La violencia en la que siempre se debaten sus
protagonistas -asesinato, idea de suicidio- emerge, en ocasiones, como fruto de
una venganza contra la suma de malentendidos en los que se ven envueltos. En
otras, como valores opuestos a los aceptados y aplaudidos por una sociedad que
es el origen de todas las degradaciones. Sin embargo, de los hechos más
aberrantes, de los escenarios más clandestinos, de los sentimientos más
oblicuos, surge un fondo de pureza constituido por la ética personal basada en
el compromiso que cada persona asume al dar su palabra. No se trata de una raíz
moral, de la que algunos críticos hablan, sino de otra moral, hoy
desprestigiada, en la que el honor, el coraje o la lealtad dan consistencia y
entidad incluso al peor de los mortales.

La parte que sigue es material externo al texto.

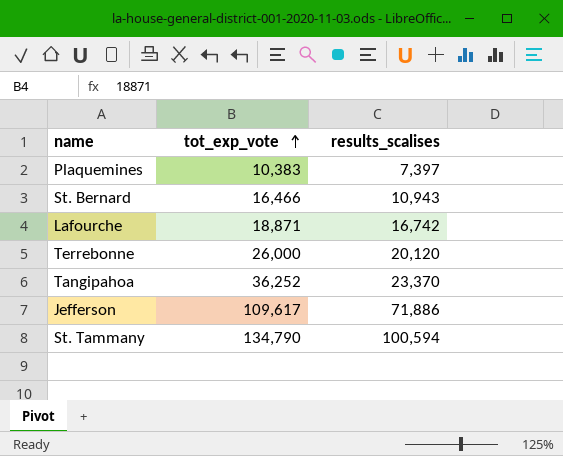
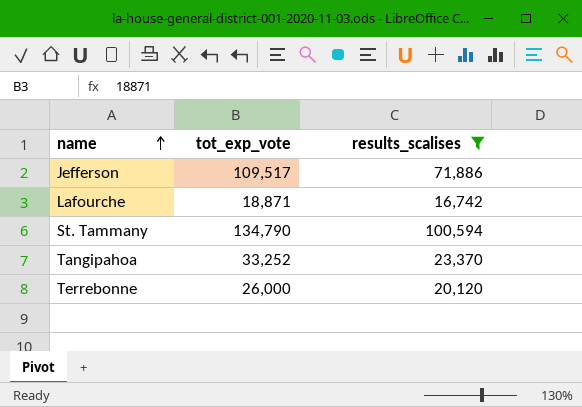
filter: none -> results_scalises >= 16,742
row order: tot_exp_vote ascending -> name ascending
Jefferson | tot_exp_vote: 109,617 -> 109,517
Tangipahoa | tot_exp_vote: 36,252 -> 33,252

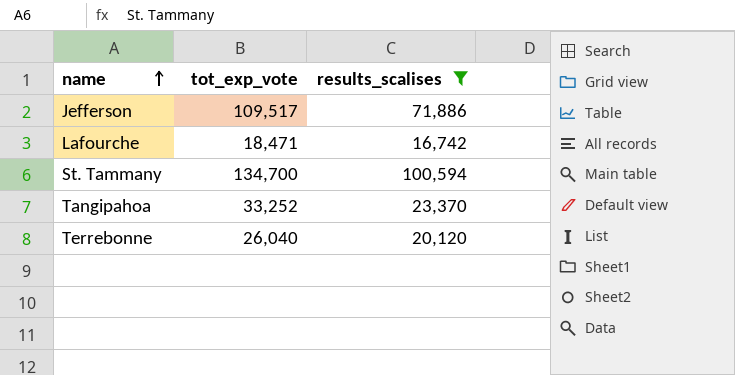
Lafourche | tot_exp_vote: 18,871 -> 18,471
St. Tammany | tot_exp_vote: 134,790 -> 134,700
Terrebonne | tot_exp_vote: 26,000 -> 26,040

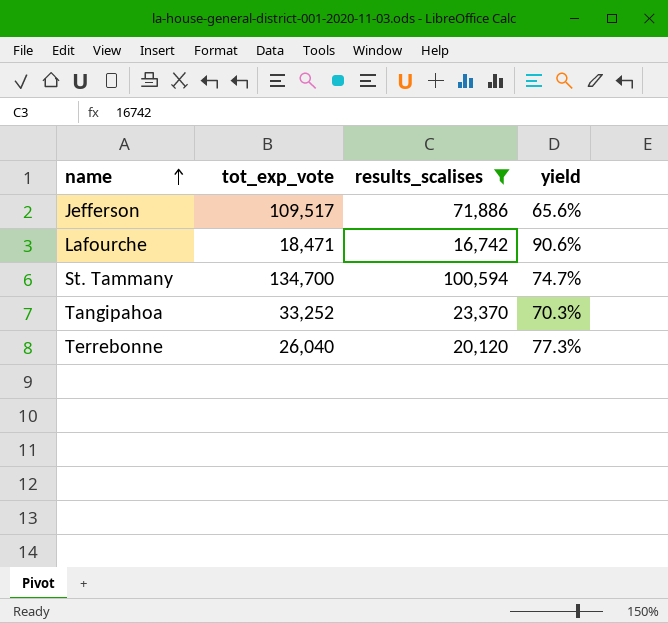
column yield | formula: none -> [results_scalises] / [tot_exp_vote]

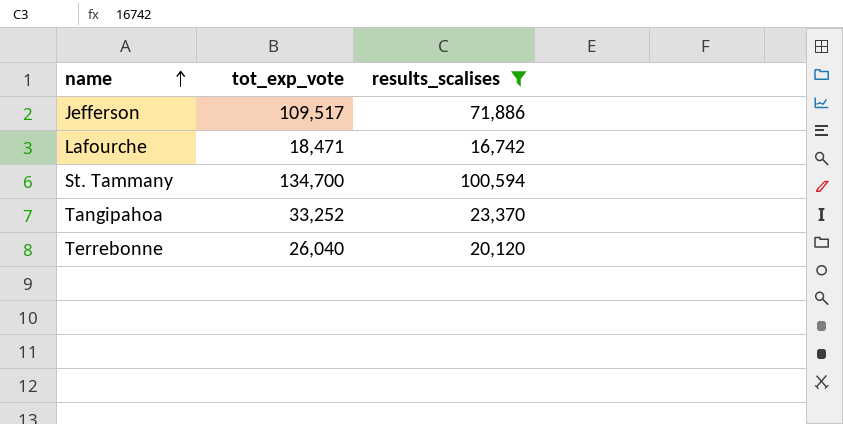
column yield | formula: [results_scalises] / [tot_exp_vote] -> none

Aunque negada, la salvación asoma por
este lado y la acompaña una cuota de piedad ante la obstinación que cada uno
pone en vivir, aun conociendo el inexcusable final.

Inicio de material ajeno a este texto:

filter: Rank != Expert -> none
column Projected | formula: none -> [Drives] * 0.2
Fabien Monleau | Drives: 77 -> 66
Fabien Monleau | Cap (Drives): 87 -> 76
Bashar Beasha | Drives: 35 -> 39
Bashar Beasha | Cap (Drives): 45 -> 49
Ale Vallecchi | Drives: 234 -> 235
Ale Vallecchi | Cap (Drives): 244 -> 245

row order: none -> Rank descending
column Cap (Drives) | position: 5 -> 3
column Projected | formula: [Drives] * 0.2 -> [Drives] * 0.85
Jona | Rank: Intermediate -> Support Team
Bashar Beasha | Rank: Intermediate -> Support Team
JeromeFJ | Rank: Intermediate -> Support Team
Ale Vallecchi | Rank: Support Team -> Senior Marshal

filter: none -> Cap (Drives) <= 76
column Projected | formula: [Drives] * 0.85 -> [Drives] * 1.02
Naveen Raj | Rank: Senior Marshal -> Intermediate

Onetti creía que el ser humano estaba condenado
de antemano al fracaso, porque el final siempre es el mismo para todos: la
muerte. Quizá por eso sus personajes masculinos -Linaceros, Brausen, Díaz Grey,
Larsen, Medina y Petrus- encarnan una existencia de nómadas que buscan
sobreponerse al descalabro y la pérdida. Aunque no lo consiguen, hay algo que
los justifica. La aventura de una vida -decía Onetti- se halla “en los caminos
que conducen hasta ese final” y eso es “lo único que diferencia a un hombre de
otro hombre”.
En general, el camino de ellas es mucho más
llano. Están digitadas o hechas para matizar o sostener la indolencia y el
escepticismo de los hombres. Resulta evidente que unos y otras ocupan diferentes
planos y producen tensiones distintas, pero tienen en común su destino último.

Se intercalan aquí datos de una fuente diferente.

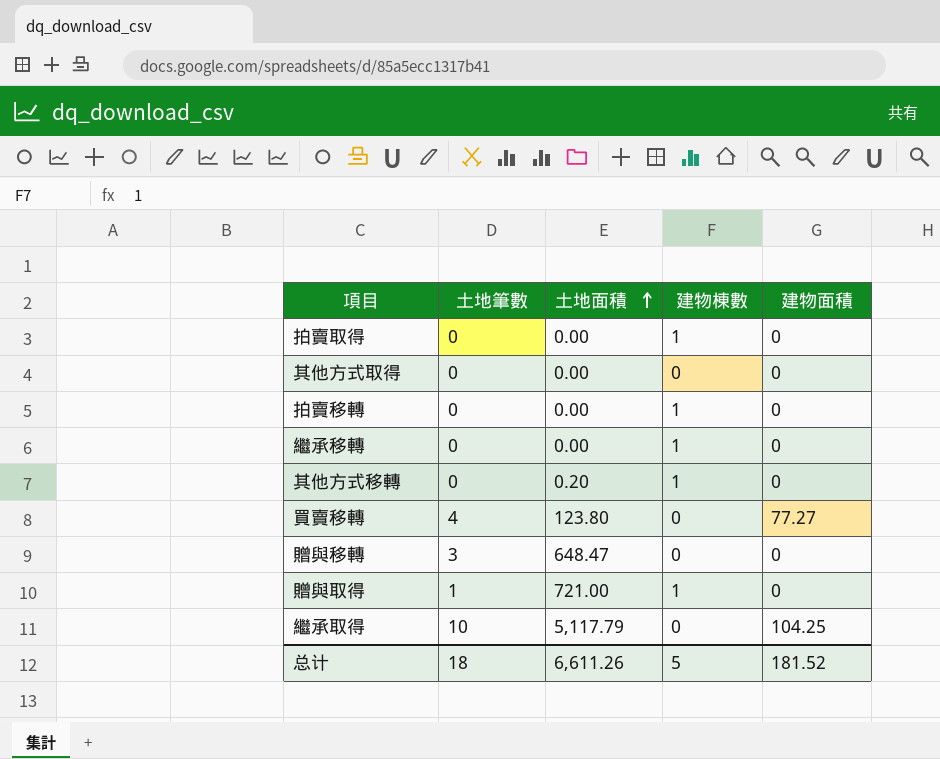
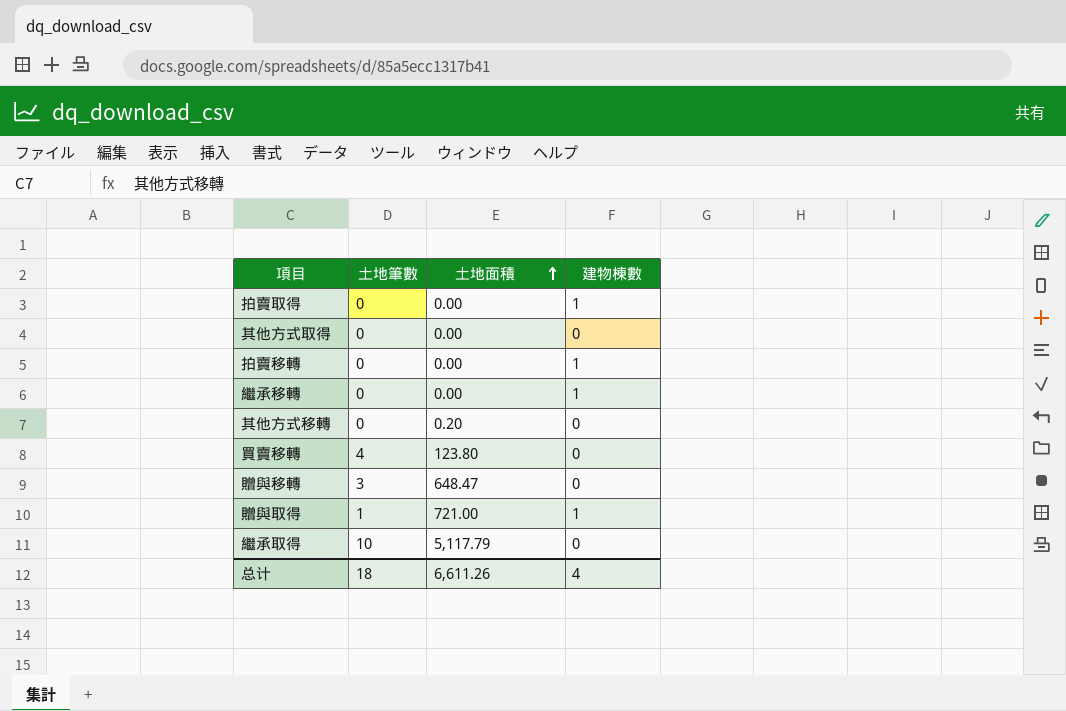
column 建物面積 | position: 5 -> none
其他方式移轉 | 建物棟數: 1 -> 0
总计 | 建物棟數: 5 -> 4

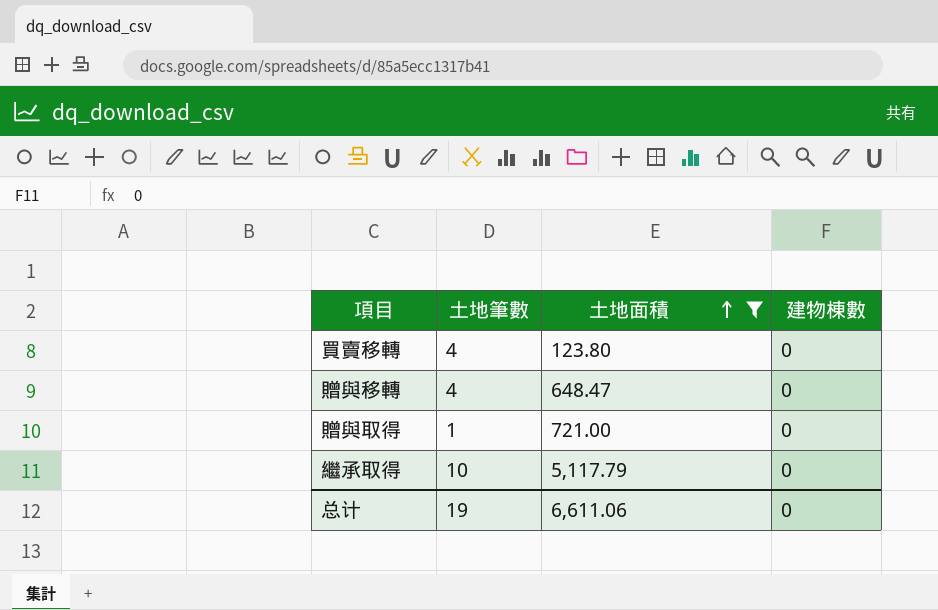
filter: none -> 土地面積 >= 123.80
贈與移轉 | 土地筆數: 3 -> 4
贈與取得 | 建物棟數: 1 -> 0
总计 | 土地筆數: 18 -> 19
总计 | 土地面積: 6,611.26 -> 6,611.06
总计 | 建物棟數: 4 -> 0

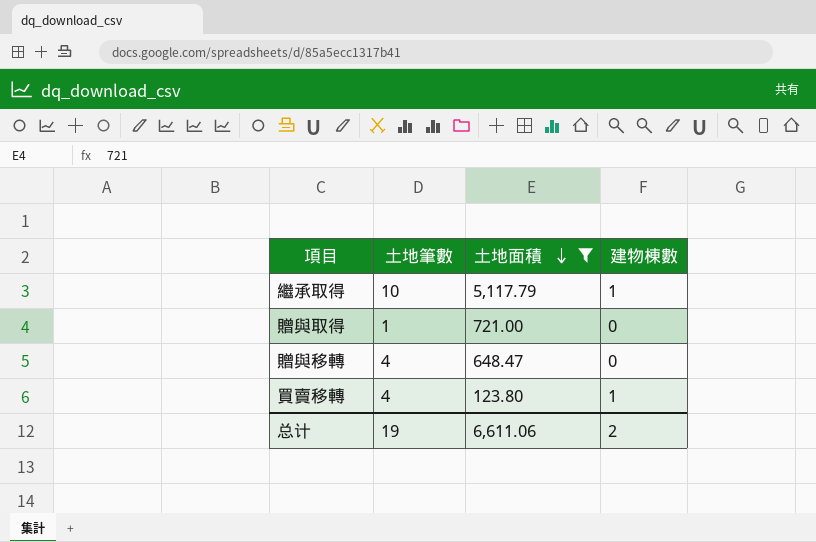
row order: 土地面積 ascending -> 土地面積 descending
繼承取得 | 建物棟數: 0 -> 1
買賣移轉 | 建物棟數: 0 -> 1
总计 | 建物棟數: 0 -> 2

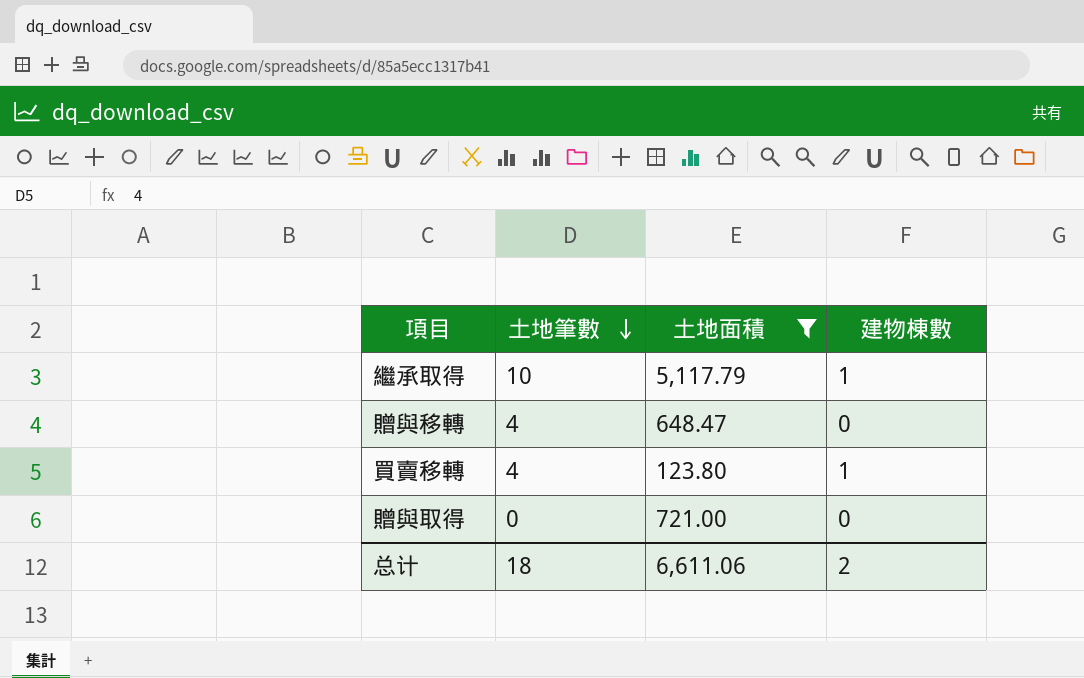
row order: 土地面積 descending -> 土地筆數 descending
贈與取得 | 土地筆數: 1 -> 0
总计 | 土地筆數: 19 -> 18

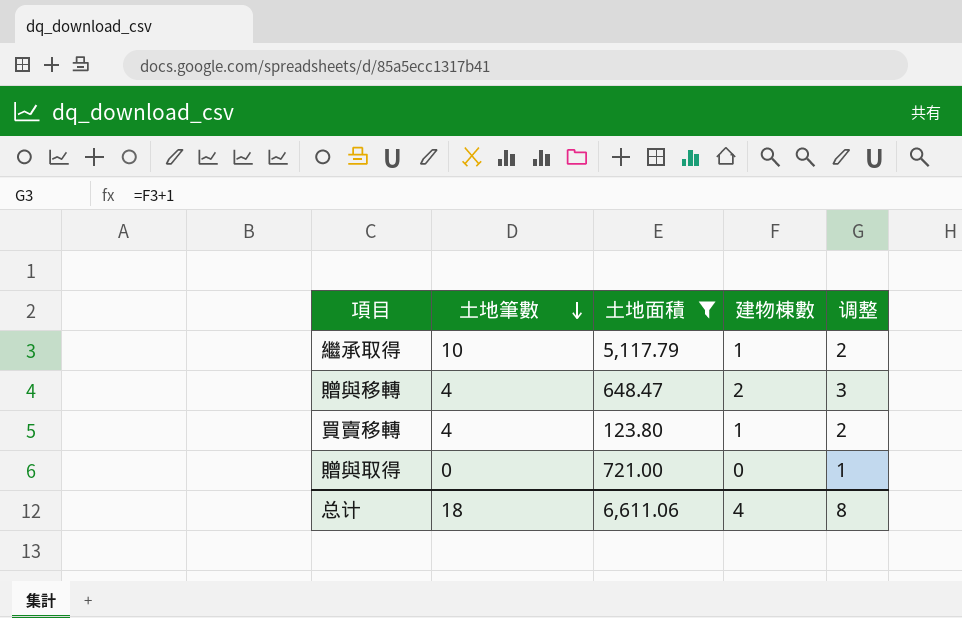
column 调整 | formula: none -> [建物棟數] + 1
贈與移轉 | 建物棟數: 0 -> 2
总计 | 建物棟數: 2 -> 4

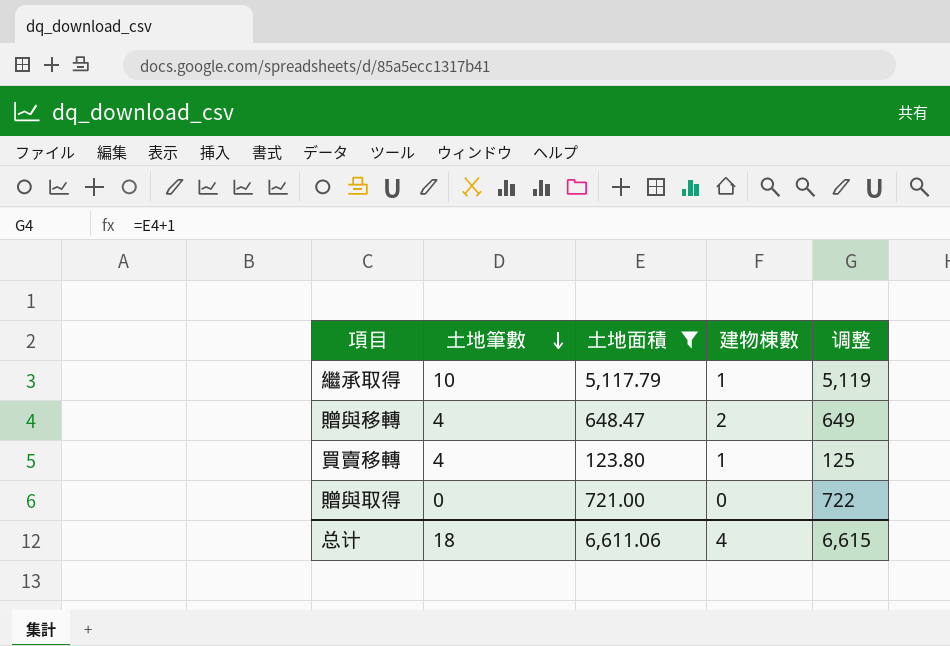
column 调整 | formula: [建物棟數] + 1 -> [土地面積] + 1
总计 | 调整: 8 -> 6,615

Les iguala el miedo. Miedo al desamor, a la declinación física y al que
concita, en especial, el más infranqueable de los misterios, del que nada se
sabe y del que nadie se evade. Tal vez la misma clase de miedo que le permitió
a Onetti urdir sus historias y construir una voz para trascender el olvido y
burlar al fracaso.
Títulos memorables como El pozo, El astillero, Juntacadáveres y Dejemos hablar al viento podrían considerarse libros clave de la
narrativa uruguaya. De hecho, no se puede hablar de literatura rioplatense sin
hacer referencia a la importancia que alcanzó la obra de este autor, el más
destacado de la Generación de 1945 y uno de los escritores de mayor gravitación
en lengua castellana.
Inmersos en la desidia, Díaz Grey, Brausen,
Barrientos, el viejo Petrus, Medina y sus amantes ven cómo se consumen recuerdos
y sueños. Han nacido, como dice Carr, el narrador de Cuando ya no importe, para ser “fracasados irremisibles”. La
muerte, siempre anunciada en Onetti, se convierte aquí en protagonista. Carr es
la reencarnación del espíritu de muchos de sus personajes anteriores,
individuos atrapados en una trama perpetua de incomunicación, vacío e
ilegalidad. Ni siquiera ciertas prebendas temporales, ese milagro que va y
viene constituido por el amor o simplemente el acto sexual, podrán distraerlo o
compensarlo, aliviar el peso de esa conciencia -que en Carr es serena- de que
el final está próximo. Por eso, esta obra, su “testamento literario”, es
posiblemente la más perfecta, epítome singular de una trayectoria inmensa.